Cinq patients infectés par une souche rare du virus Ebola ont guéri.
Lors d’une visite dans la ville de Bunia, dans l’est de la République démocratique du Congo (RDC), épicentre de l’épidémie actuelle, le directeur général de l’Organisation mondiale de la santé (OMS), Tedros Adhanom Ghebreyesus, a déclaré : Cinq patients infectés par la souche rare du virus Ebola sont guéris. Quatre sortiront de l’hôpital le 1er juin et le cinquième est sorti il y a deux jours.
« Bien sûr, nous poursuivons nos recherches sur les vaccins et les traitements, mais cela ne signifie pas que les patients ne peuvent pas guérir après avoir contracté Ebola », a ajouté Tedros Adhanom Ghebreyesus.
L’OMS avait précédemment annoncé la guérison d’un patient infecté par le virus Bundibugyo. Il s’agissait du premier cas de guérison confirmé depuis le début de l’épidémie.

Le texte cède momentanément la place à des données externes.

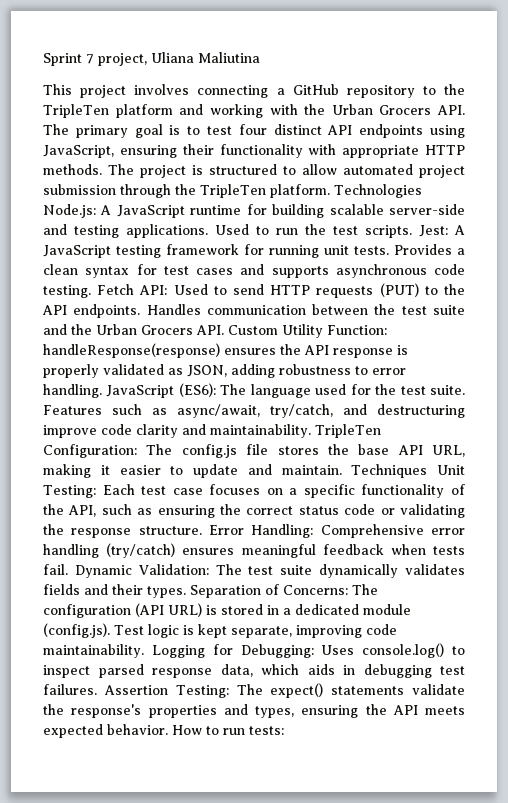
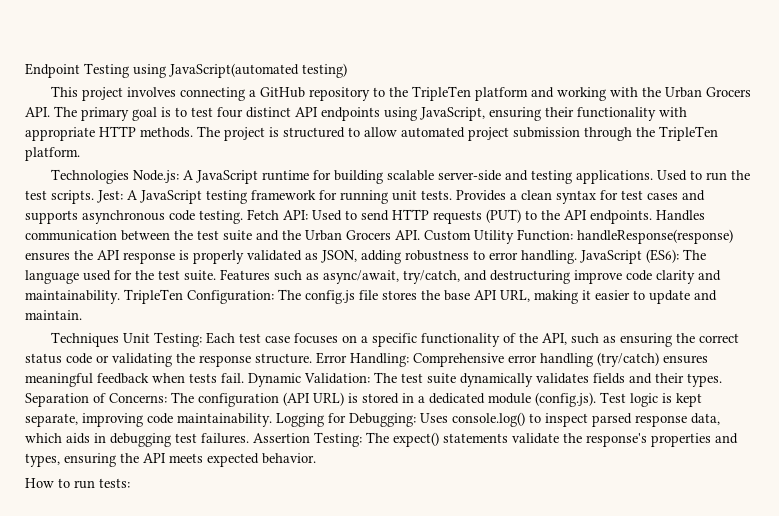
- Sprint 7 project, Uliana Maliutina
+ Endpoint Testing using JavaScript(automated testing)
- The project is structured to allow automated project submission through the TripleTen platform. Technologies Node.js: A JavaScript runtime for building scalable server-side and testing applications.
+ The project is structured to allow automated project submission through the TripleTen platform.
+ Technologies Node.js: A JavaScript runtime for building scalable server-side and testing applications.
- TripleTen Configuration: The config.js file stores the base API URL, making it easier to update and maintain. Techniques Unit Testing: Each test case focuses on a specific functionality of the API, such as ensuring the correct status code or validating the response structure.
+ TripleTen Configuration: The config.js file stores the base API URL, making it easier to update and maintain.
+ Techniques Unit Testing: Each test case focuses on a specific functionality of the API, such as ensuring the correct status code or validating the response structure.
- Assertion Testing: The expect() statements validate the response's properties and types, ensuring the API meets expected behavior. How to run tests:
+ Assertion Testing: The expect() statements validate the response's properties and types, ensuring the API meets expected behavior.
+ How to run tests:

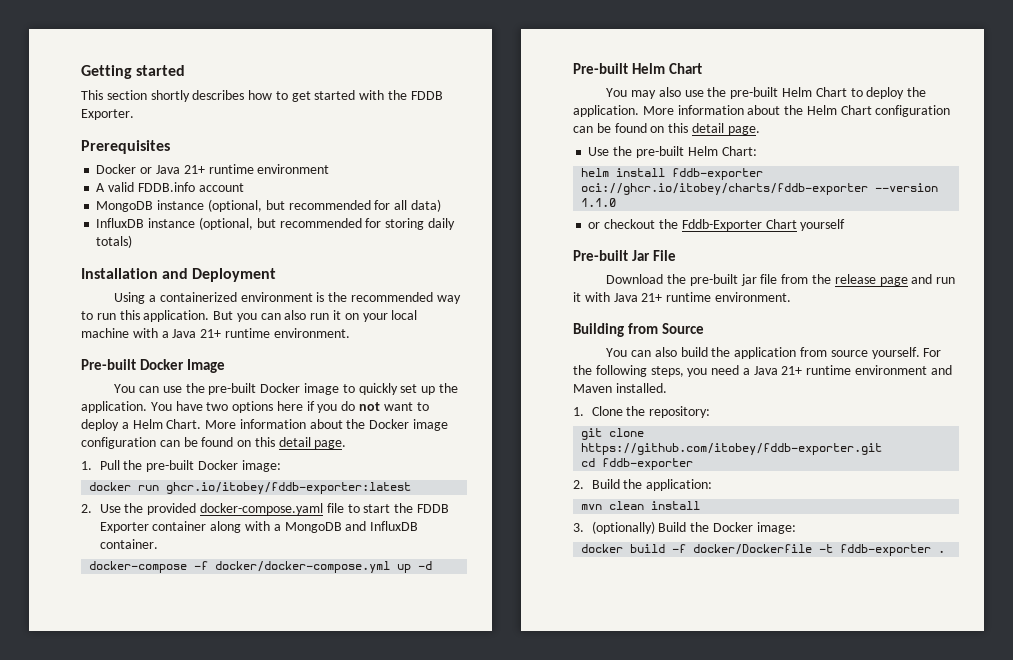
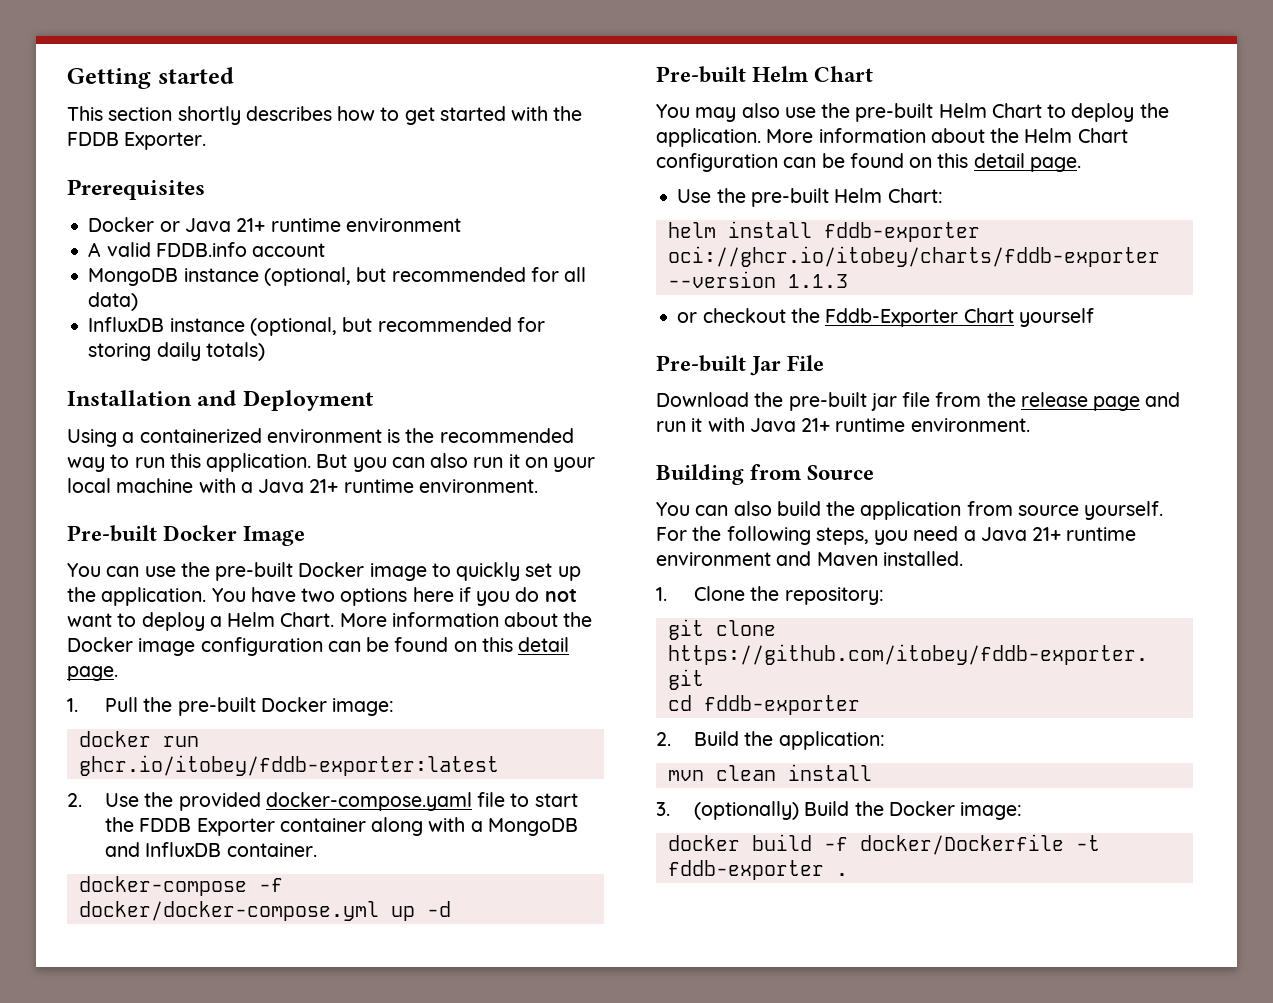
- helm install fddb-exporter oci://ghcr.io/itobey/charts/fddb-exporter --version 1.1.0
+ helm install fddb-exporter oci://ghcr.io/itobey/charts/fddb-exporter --version 1.1.3

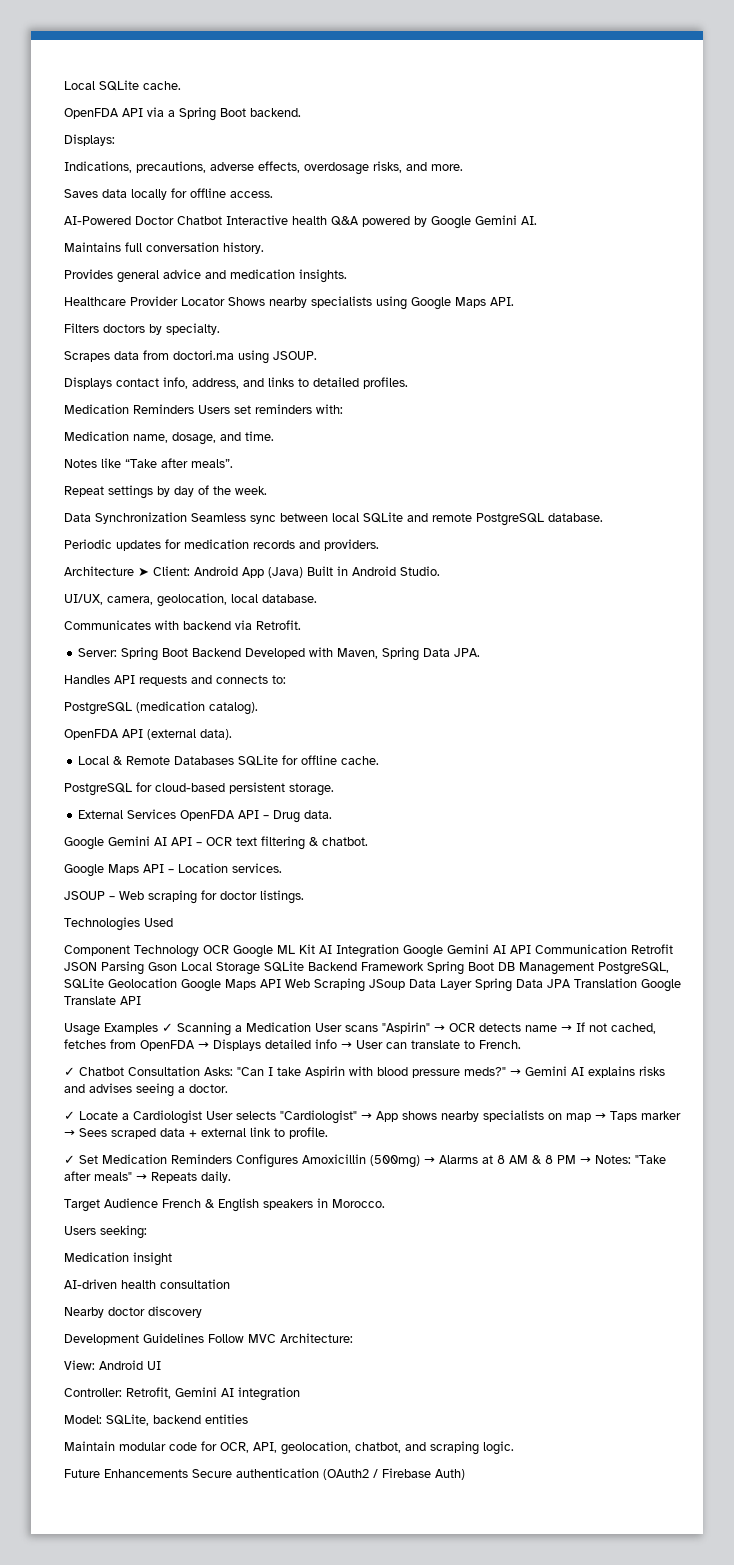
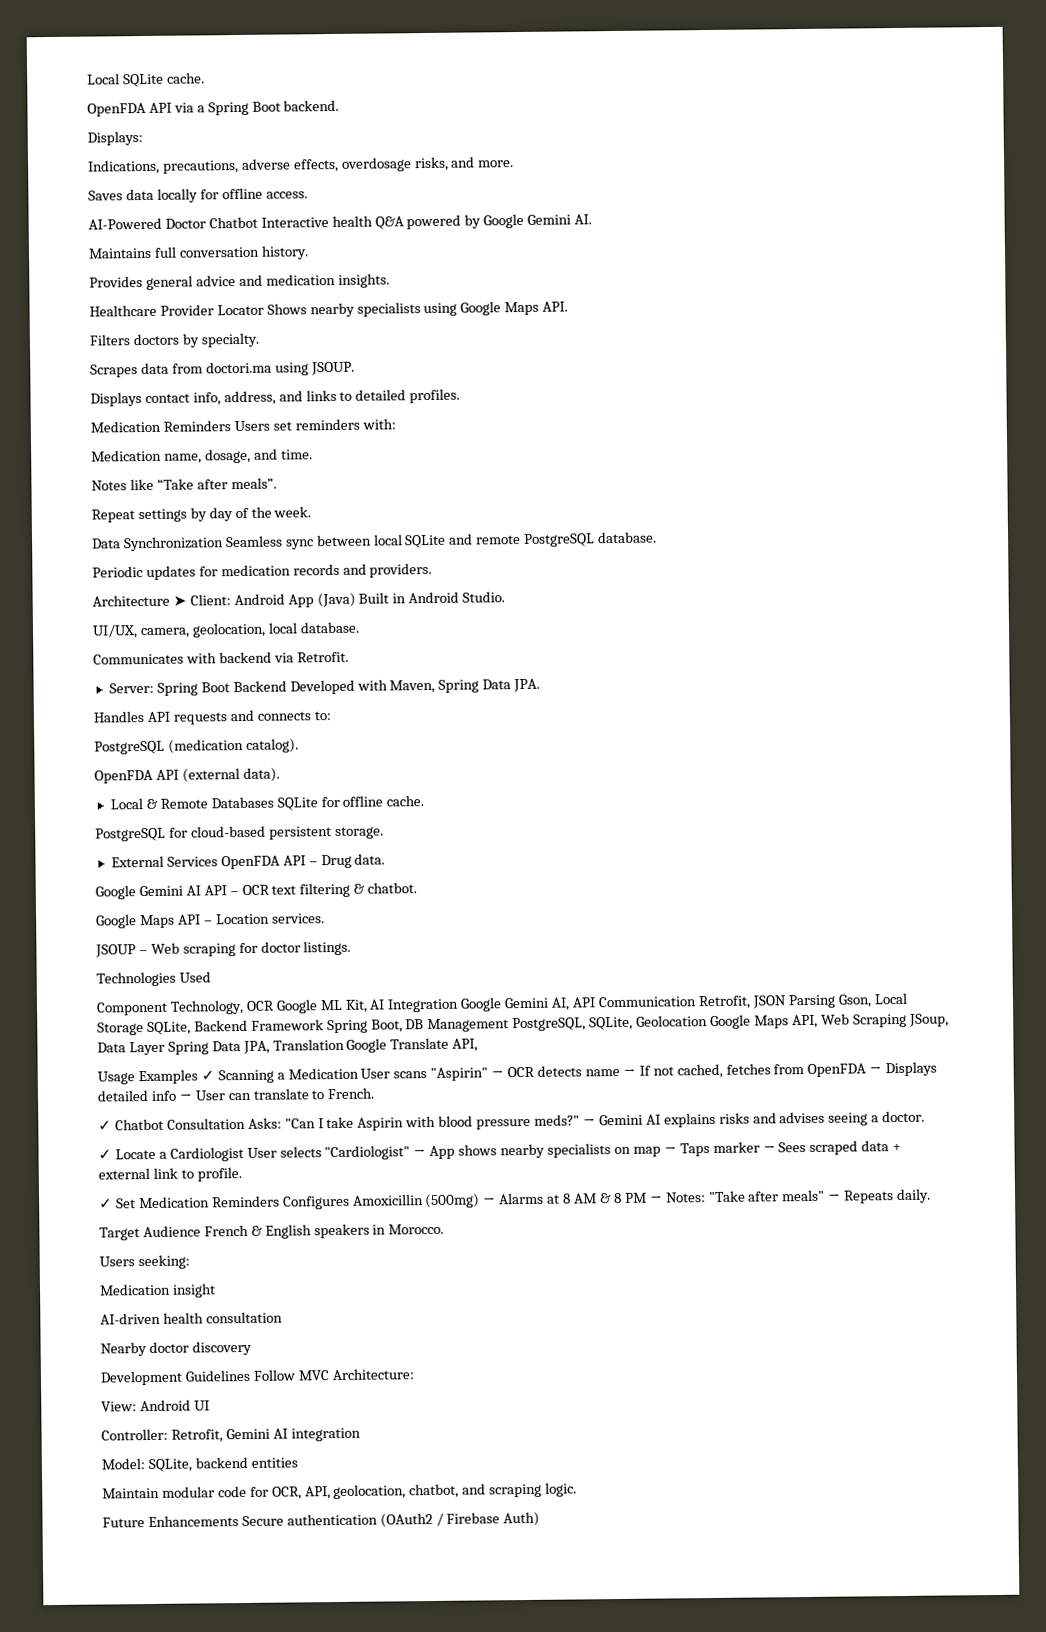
- Component Technology OCR Google ML Kit AI Integration Google Gemini AI API Communication Retrofit JSON Parsing Gson Local Storage SQLite Backend Framework Spring Boot DB Management PostgreSQL, SQLite Geolocation Google Maps API Web Scraping JSoup Data Layer Spring Data JPA Translation Google Translate API
+ Component Technology, OCR Google ML Kit, AI Integration Google Gemini AI, API Communication Retrofit, JSON Parsing Gson, Local Storage SQLite, Backend Framework Spring Boot, DB Management PostgreSQL, SQLite, Geolocation Google Maps API, Web Scraping JSoup, Data Layer Spring Data JPA, Translation Google Translate API,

À l’heure actuelle, il n’existe aucun vaccin ni traitement homologué contre ce virus.
Selon l’OMS, au 29 mai, les autorités sanitaires de la République démocratique du Congo et de l’Ouganda voisin avaient enregistré 134 cas confirmés d’Ebola, dont 18 décès.
Les pénuries d’approvisionnement, la perte de confiance et l’instabilité sécuritaire entravent les efforts de lutte contre la pandémie.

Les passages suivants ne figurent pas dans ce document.